Can Adobe Target be trusted?
First off, who am I and why am I asking this question?
I’m Dave, I’ve been involved in experimentation (online A/B tests) for the best part of 15 years. The company I work for want to explore using Adobe Target for A/B testing.
A wee bit of backstory:
Chance put me into a company you might have heard of, booking.com.
Little did I know back then what a revolutionary business experience I’d landed in, in many ways, with the culture of experimentation being at the core of it all.
Being a bit naive and still fresh-faced in the NL, I moved on to other companies with this new-found knowledge. I set out to spread this way of working in each and every role.
Pivotal down-the-rabbit-hole moment.
One, two skip a few (jobs) and fast forward to the present day where the love for the subject has grown, exponentially. If you’re just getting started on this topic, prepare yourself, it goes VERY deep.

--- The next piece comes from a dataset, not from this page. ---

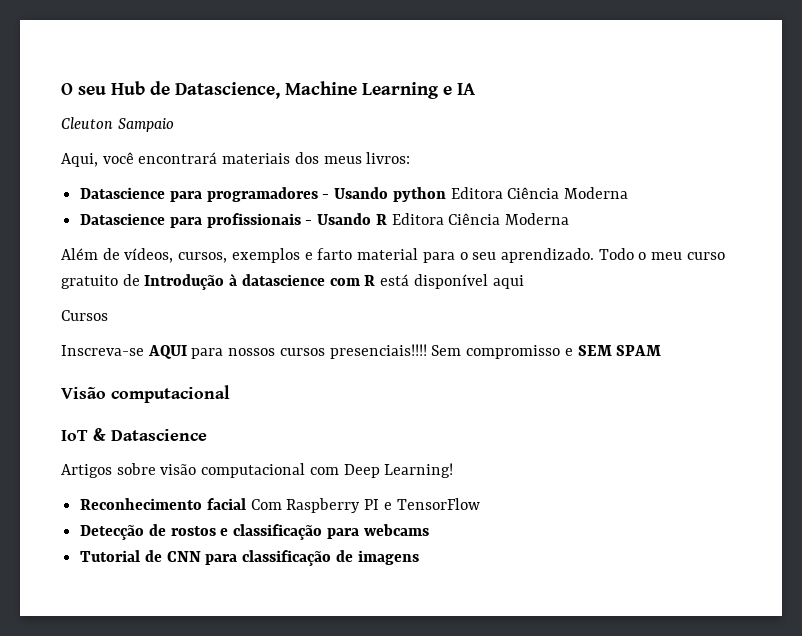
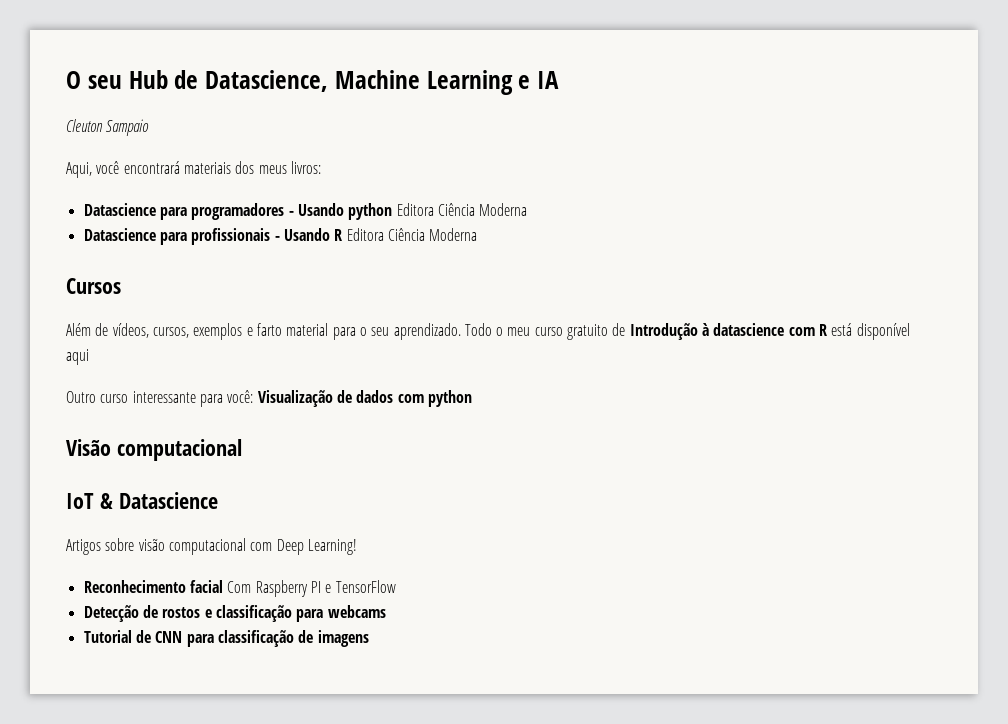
(570, 219) none -> [66,278,121,294] // Cursos
[61,310,108,321] [61,344,662,359] Cursos // Inscreva-se AQUI para nossos cursos presenciais!!!! Sem compromisso e SEM SPAM -> [66,390,472,407] Outro curso interessante para você: Visualização de dados com python

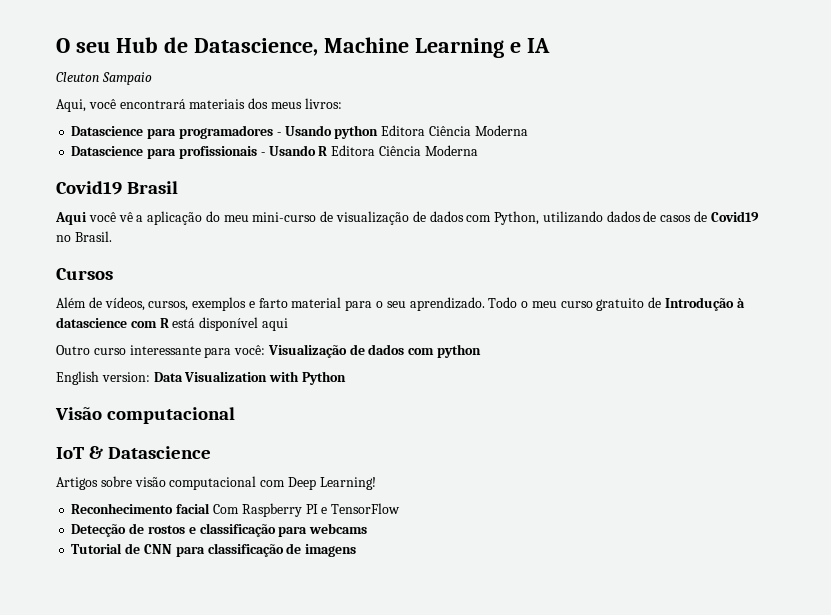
(478, 234) none -> [56,181,179,195] [55,211,759,225] [56,231,112,242] // Covid19 Brasil // Aqui você vê a aplicação do meu mini-curso de visualização de dados com Python, utilizando dados de casos de Covid19 no Brasil.
(472, 398) none -> [56,371,346,385] // English version: Data Visualization with Python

When it comes to A/B testing tools, these things are essential to get right as many businesses don’t have enough knowledge to ask the right questions to discover if the tool that is meant to help them make critical decisions is wholly reliable.
Having used : VWO, Optimizely, Maximiser, Google Optimise, SiteSpect and Webtrends Optimise, I’ve racked up quite some experience and learned along the way about what questions to ask and some of the pitfalls these individual platforms have. From caps on traffic (go over and you’ll have to pay), to winners being called way too early, to delays in cron jobs of up to 12 hours to see the results (what if the test is killing conversion?) to bloat applications claiming to be useful UX insight generators (but with no means of exporting the data).
Of this list, I’d say SiteSpect is the tool of choice, my only qualm with it would be the intuitiveness of the interface, yet I’m told a lot of work has been done on that in recent years. (They are super good at customer support though)
Enter Adobe Target.
Am I biased? Of course. But opinions need to challenged, even our own, so aiming to enter this with as little bias as possible — why are we at this juncture?
This is the platform that our parent company is using (via an agency, another bugbear I have, a lot of CRO agencies don’t know what they are doing). I’ve been asked to provide some questions, being a ‘subject-matter-expert’ in the process of evaluating if the platform is suitable for our needs.
Having just witnessed Google Optimise fall into its grave (hurrah!) here we are faced with a platform that is rumoured to use the same algorithm GA uses to calculate sessions — HyperLogLog++ (Thanks to Georgi Georgiev)
Rumoured.
We have to know this as fact before making the decision to use a tool that has a fluctuation in traffic distribution by a +/-2%. As explained in the article above, this has a major impact on statistical significance (p-value). It quite literally is the difference between the true and false. But who’d know if we don’t get a definitive answer on if the tool uses this method of traffic distribution?
So we asked.
Does AT use hyperloglog++ algorithm for traffic distribution?
“Adobe Target leverages different methods for traffic distribution for different activity types. For an A/B test, Target will distribute traffic randomly based on the users identified traffic split in the A/B test setup. For example, if a customer has an A/B/C/D test by default Target will allocate 25% of the traffic to each experience, however the user has the ability to change that allocation if they so choose. If an Auto-Allocate test is chosen then Target will leverage the Thompson Sampling method to place more visitors in the better performing experiences. If an Auto-Target or Automated Personalization activity is chosen, then Target will leverage an ensemble of algorithms (Thompson Sampling and Random Forest) to match each visitor to the experience best suited for them. For more details on how Target works, see: https://experienceleague.adobe.com/docs/target/using/introduction/how-target-works.html?lang=en
The reply, is at best, an effort to not answer the question.
Information was given on how traffic can be spilt into percentages for A/B testing.
As far as we can tell, there are areas of AT that do work as expected BUT the A/B testing feature, alarm bells ring.
How do we arrive that this conclusion?
In a separate question, about SRM (sample ratio mismatching) we wanted to know if there was any notifications in place to warn us of experiments falling foul to this peril.
The response included a link to a 3rd party tool that can be added-on.
https://www.miaprova.com/blog/sample-ratio-mismatch-srm/
Quote from the website:
Automated Personalization, Experience Targeting, and Auto-Allocate Activity types have logic to promote differences in sample distribution across Activity variants. MiaProva provides this service for all A/B Activities, Multivariate Activities, and Adobe Recommendations.
So, from what can be deduced from the above, the traffic distribution in A/B activities, MVT and recommendations have an issue.
Now, we don’t know if it’s is attributable to HLL++ because that hasn’t been answered, but we do know it’s not to be trusted and requires external software to operate in a manner that could make the tool maybe trustworthy.
Does this sound like a representation of a solid RCT?
Put it this way, I’d not risk my business-decision making on it.